Change listing data:
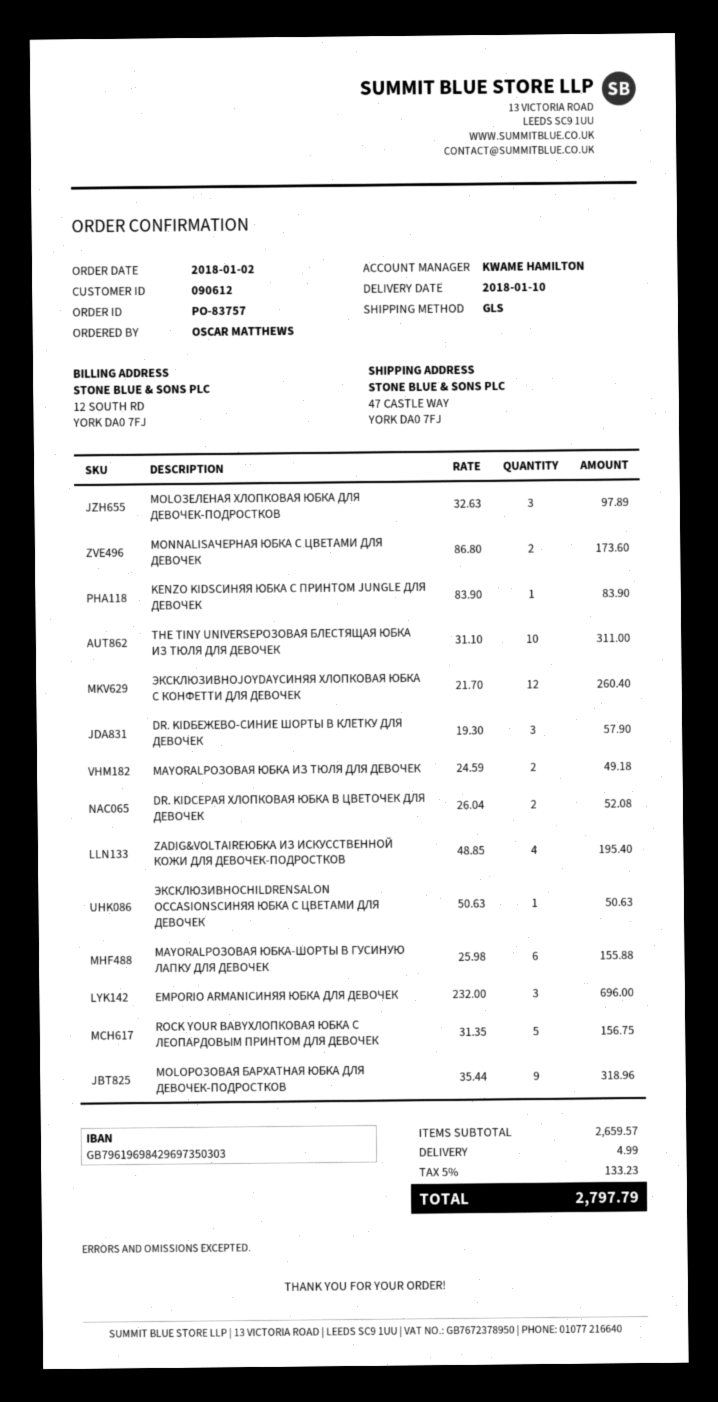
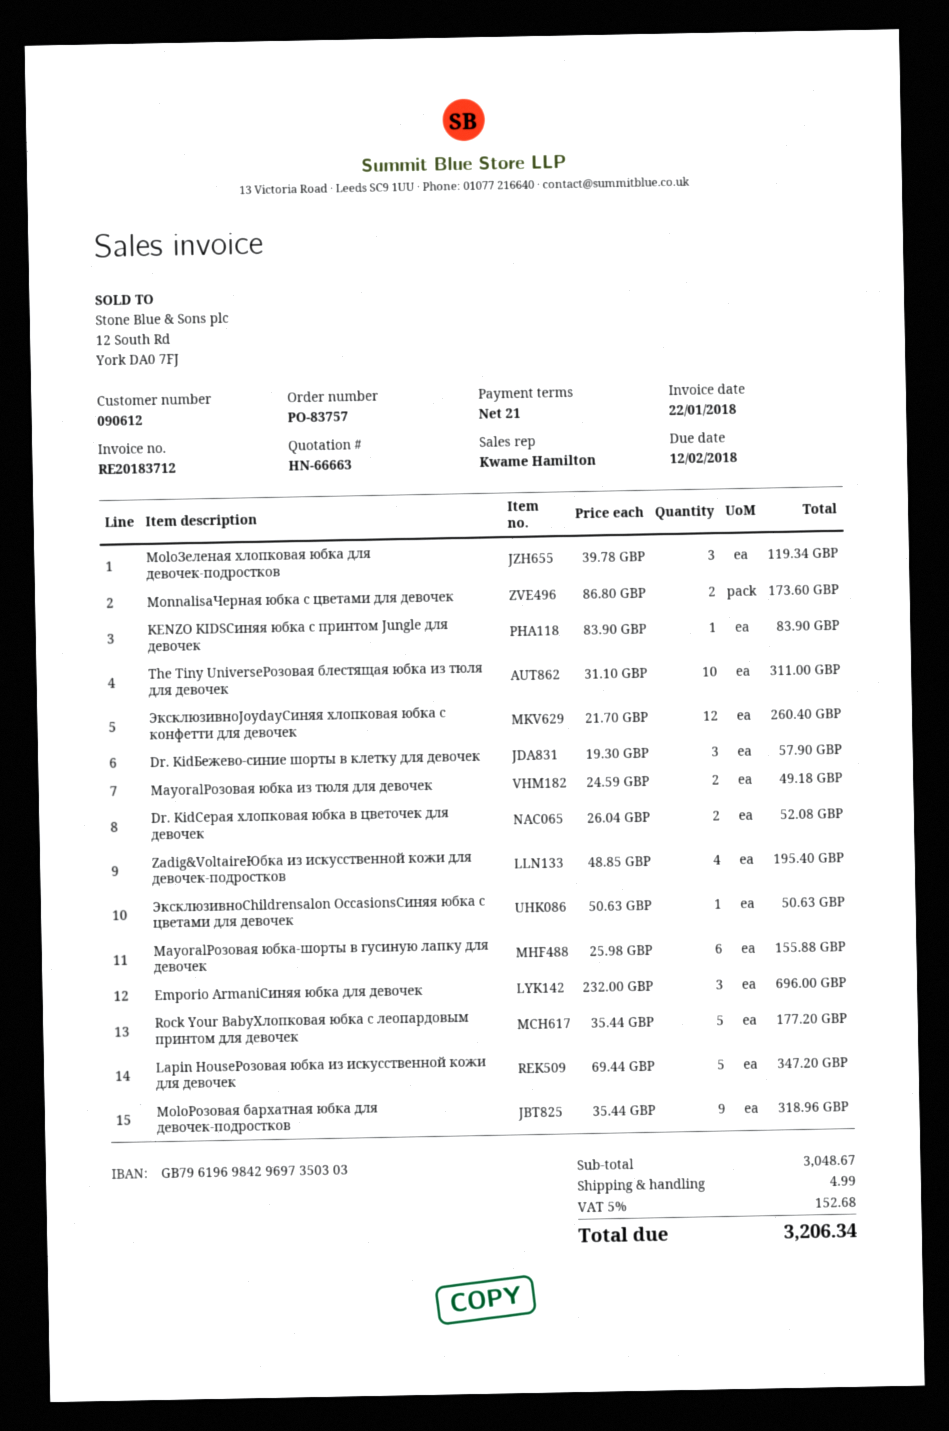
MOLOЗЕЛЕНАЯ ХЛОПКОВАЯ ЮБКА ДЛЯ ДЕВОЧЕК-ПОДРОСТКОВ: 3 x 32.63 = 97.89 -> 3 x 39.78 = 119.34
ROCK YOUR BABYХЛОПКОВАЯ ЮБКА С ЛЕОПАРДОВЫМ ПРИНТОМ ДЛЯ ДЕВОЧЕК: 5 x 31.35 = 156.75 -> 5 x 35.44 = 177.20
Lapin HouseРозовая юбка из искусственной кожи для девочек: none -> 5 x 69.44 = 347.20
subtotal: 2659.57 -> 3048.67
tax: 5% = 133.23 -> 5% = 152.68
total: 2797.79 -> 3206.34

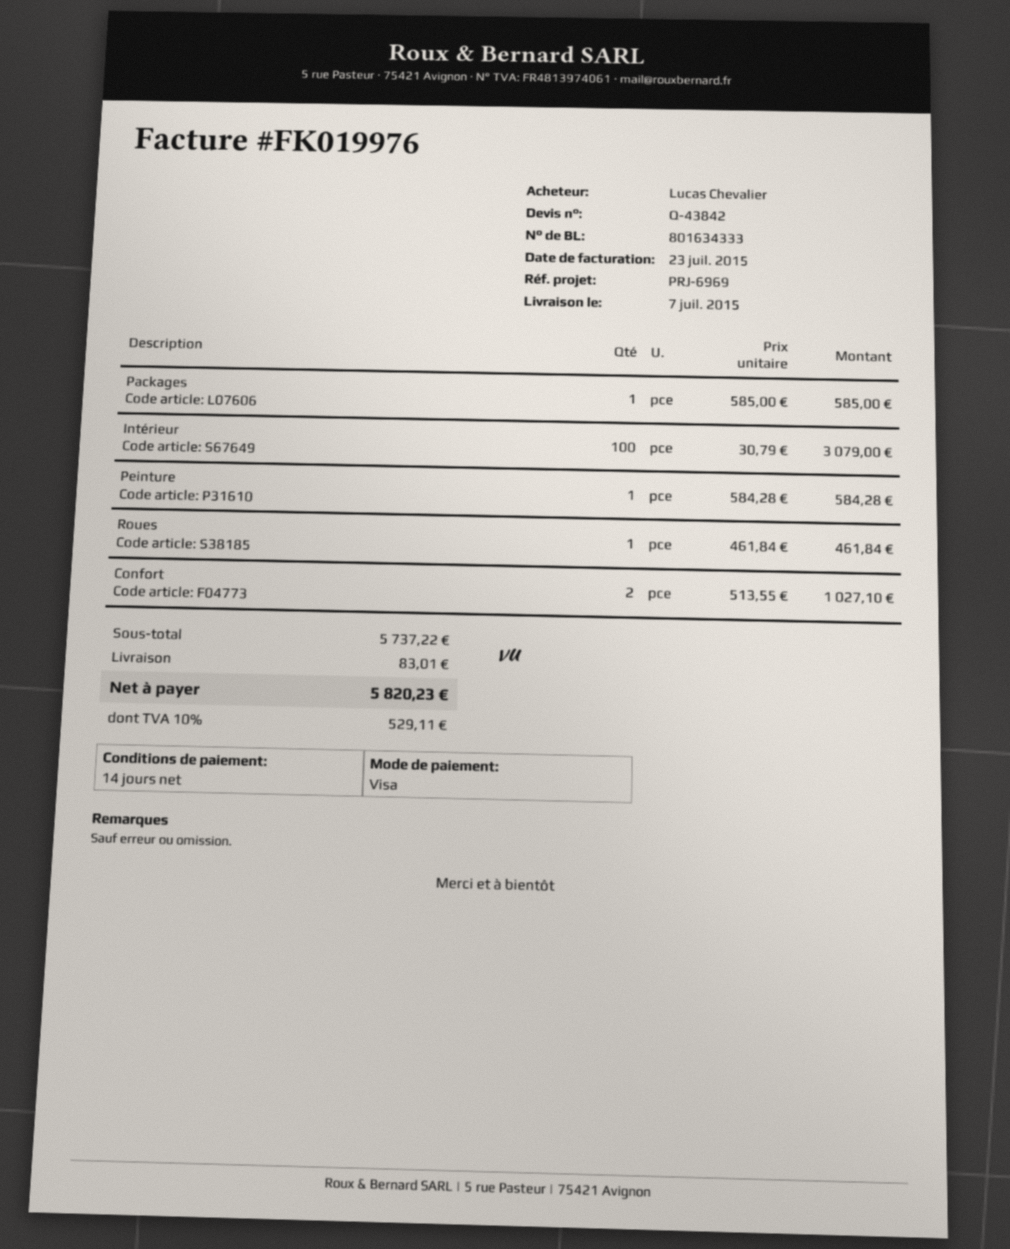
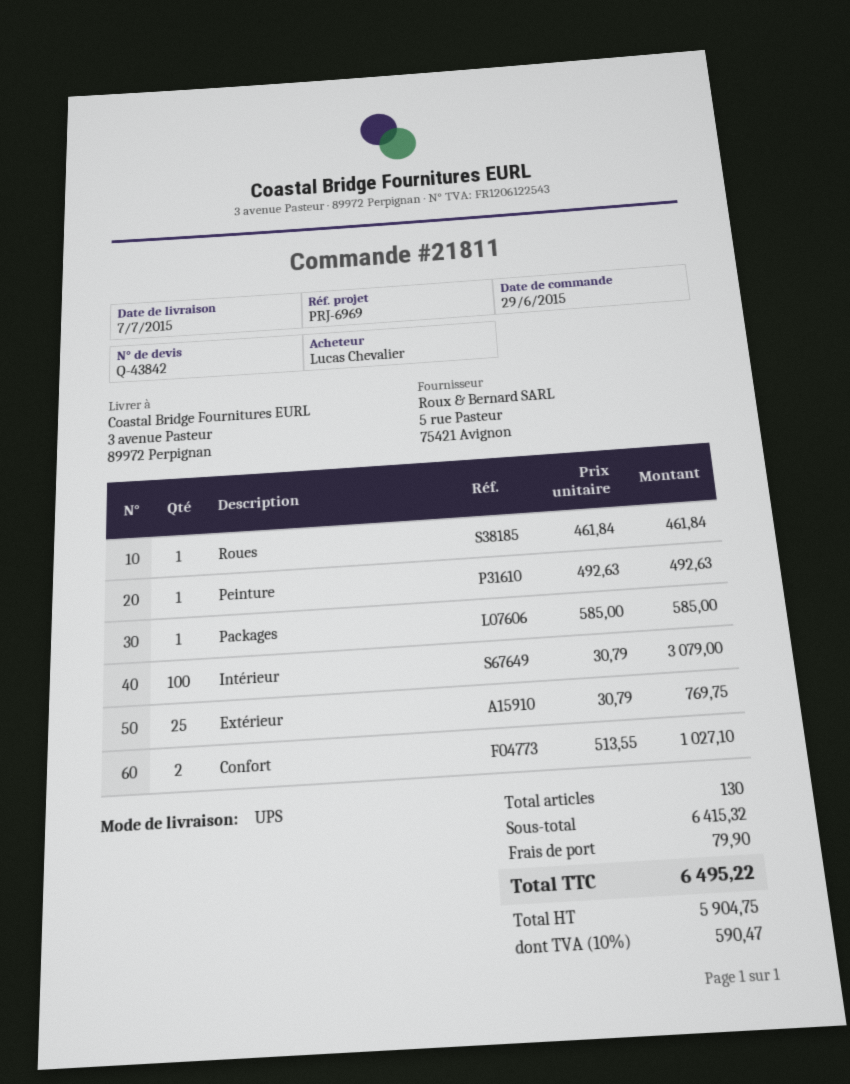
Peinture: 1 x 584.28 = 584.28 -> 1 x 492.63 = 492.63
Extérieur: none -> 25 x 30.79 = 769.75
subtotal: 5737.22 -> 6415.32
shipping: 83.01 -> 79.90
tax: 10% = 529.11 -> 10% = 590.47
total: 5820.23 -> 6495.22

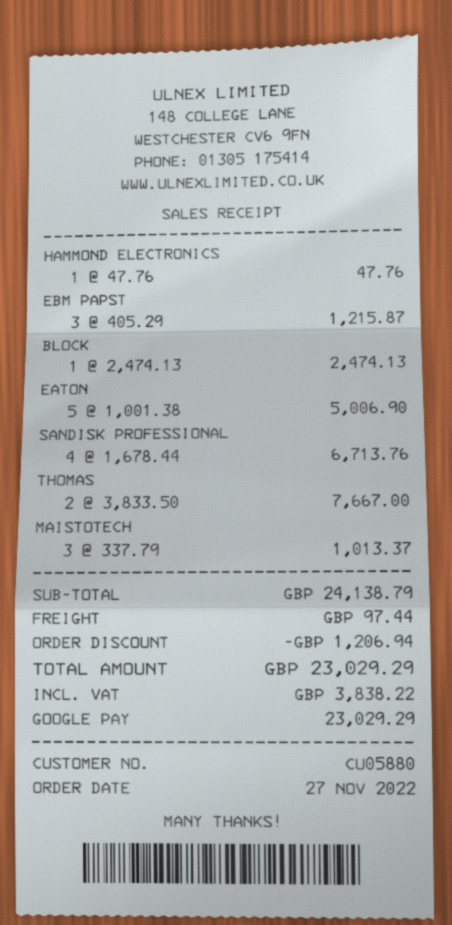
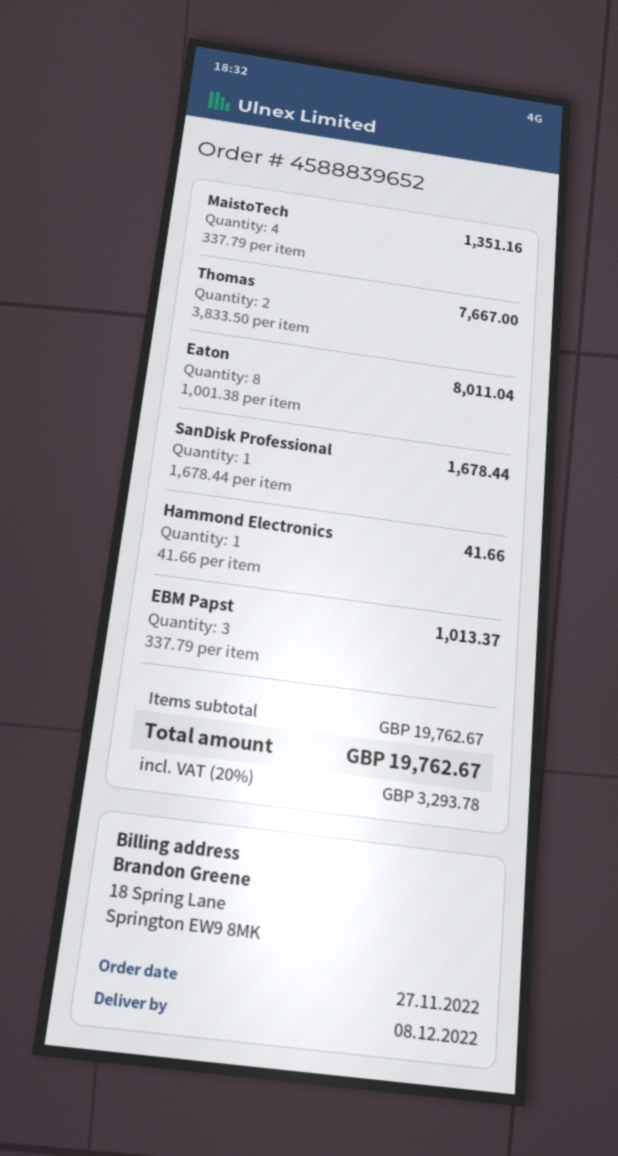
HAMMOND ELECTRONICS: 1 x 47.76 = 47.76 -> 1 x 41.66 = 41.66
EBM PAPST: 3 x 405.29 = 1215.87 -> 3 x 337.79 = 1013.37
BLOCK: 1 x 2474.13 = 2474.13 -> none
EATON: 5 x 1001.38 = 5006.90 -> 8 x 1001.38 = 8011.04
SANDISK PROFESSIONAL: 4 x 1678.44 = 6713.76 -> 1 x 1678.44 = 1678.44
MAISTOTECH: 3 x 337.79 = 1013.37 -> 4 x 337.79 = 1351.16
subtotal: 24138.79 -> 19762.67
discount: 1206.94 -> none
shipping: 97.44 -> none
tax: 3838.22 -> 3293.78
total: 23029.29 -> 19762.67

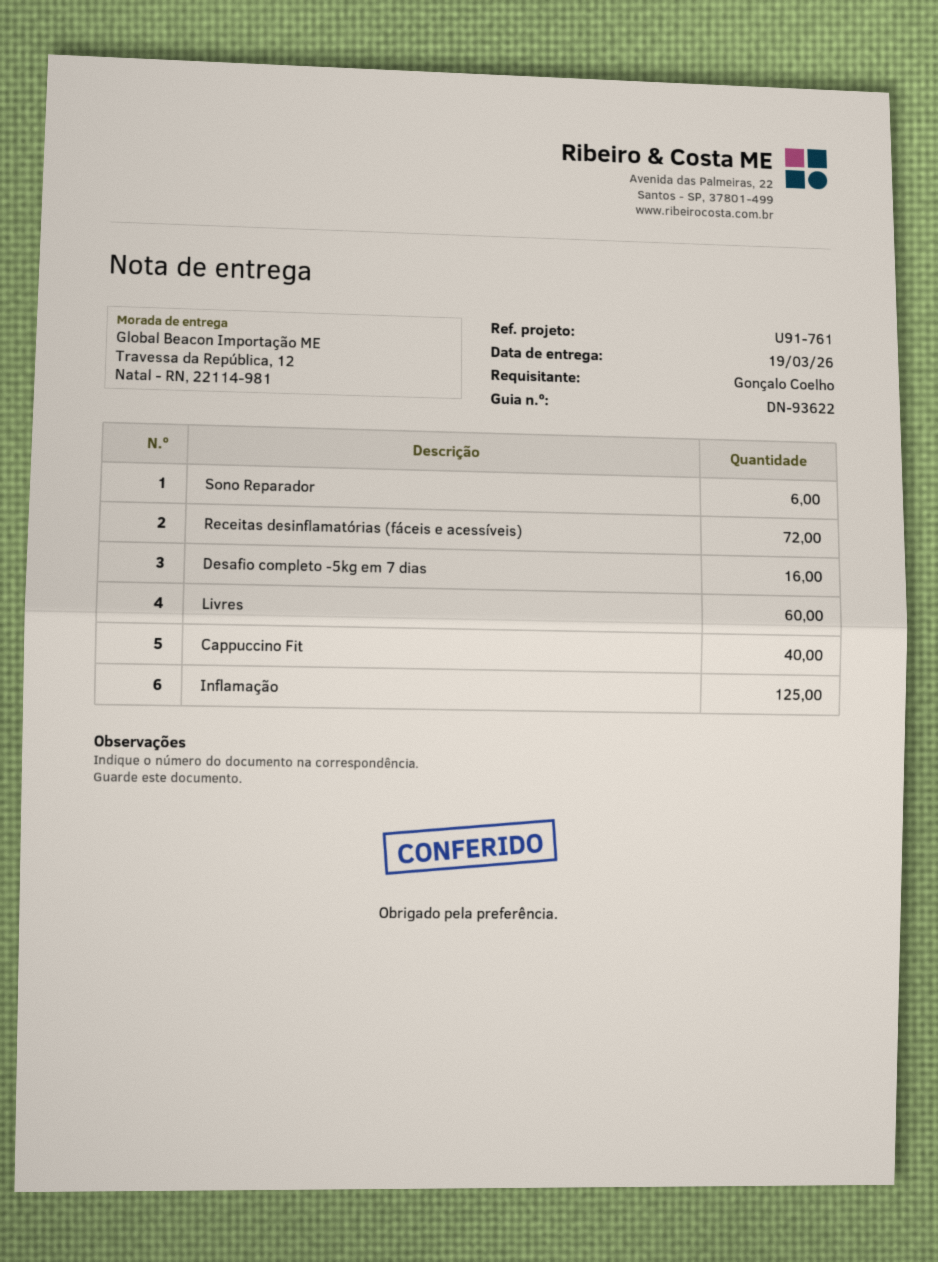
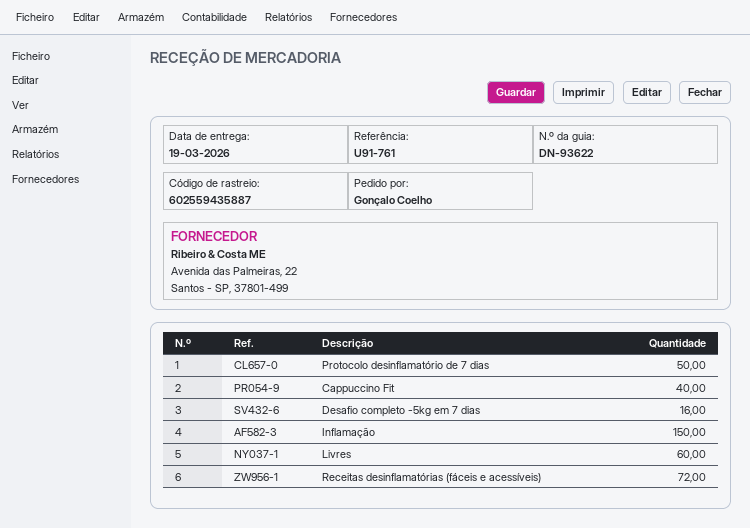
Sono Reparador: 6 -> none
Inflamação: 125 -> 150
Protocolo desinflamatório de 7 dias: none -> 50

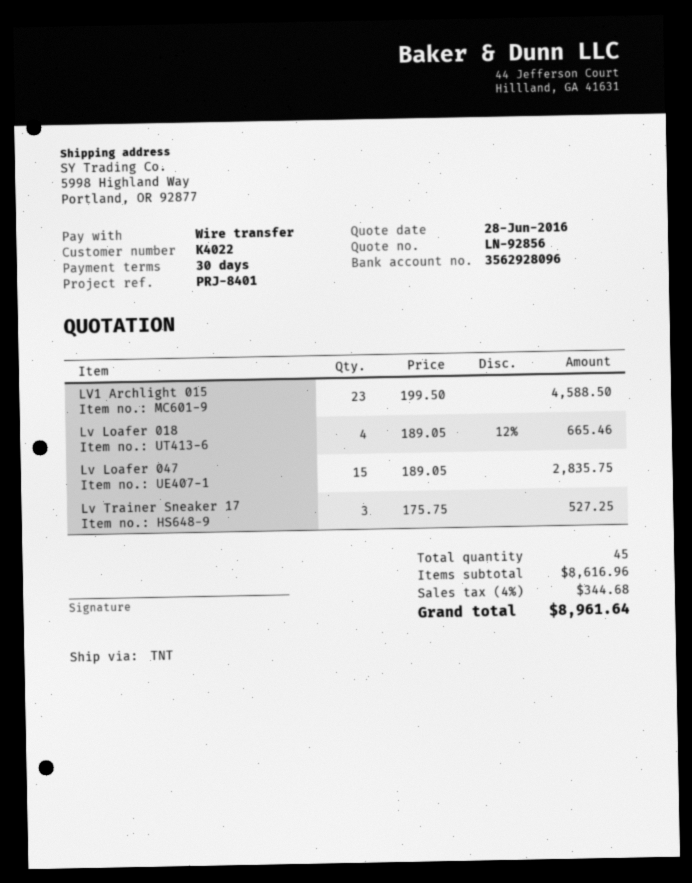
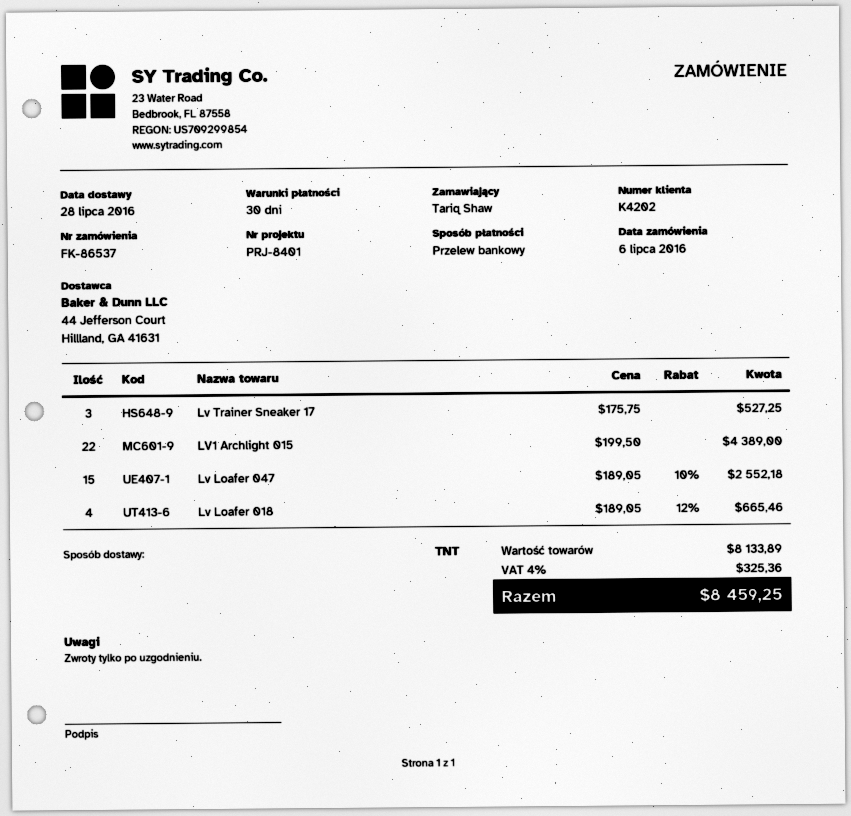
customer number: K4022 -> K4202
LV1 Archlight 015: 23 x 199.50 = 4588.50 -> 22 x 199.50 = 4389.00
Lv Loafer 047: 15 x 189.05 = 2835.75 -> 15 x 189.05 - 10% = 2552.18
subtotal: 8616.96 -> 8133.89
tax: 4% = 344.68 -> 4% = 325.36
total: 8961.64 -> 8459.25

■ PROBLEM TO SOLVE: Although the records above contain pictures, the copy should not; retype exactly the lines from the one containing "subtotal: 2659.57 -> 3048.67" through the one containing "discount: 1206.94 -> none".

■ REPLY TO THE TASK:
subtotal: 2659.57 -> 3048.67
tax: 5% = 133.23 -> 5% = 152.68
total: 2797.79 -> 3206.34

Peinture: 1 x 584.28 = 584.28 -> 1 x 492.63 = 492.63
Extérieur: none -> 25 x 30.79 = 769.75
subtotal: 5737.22 -> 6415.32
shipping: 83.01 -> 79.90
tax: 10% = 529.11 -> 10% = 590.47
total: 5820.23 -> 6495.22

HAMMOND ELECTRONICS: 1 x 47.76 = 47.76 -> 1 x 41.66 = 41.66
EBM PAPST: 3 x 405.29 = 1215.87 -> 3 x 337.79 = 1013.37
BLOCK: 1 x 2474.13 = 2474.13 -> none
EATON: 5 x 1001.38 = 5006.90 -> 8 x 1001.38 = 8011.04
SANDISK PROFESSIONAL: 4 x 1678.44 = 6713.76 -> 1 x 1678.44 = 1678.44
MAISTOTECH: 3 x 337.79 = 1013.37 -> 4 x 337.79 = 1351.16
subtotal: 24138.79 -> 19762.67
discount: 1206.94 -> none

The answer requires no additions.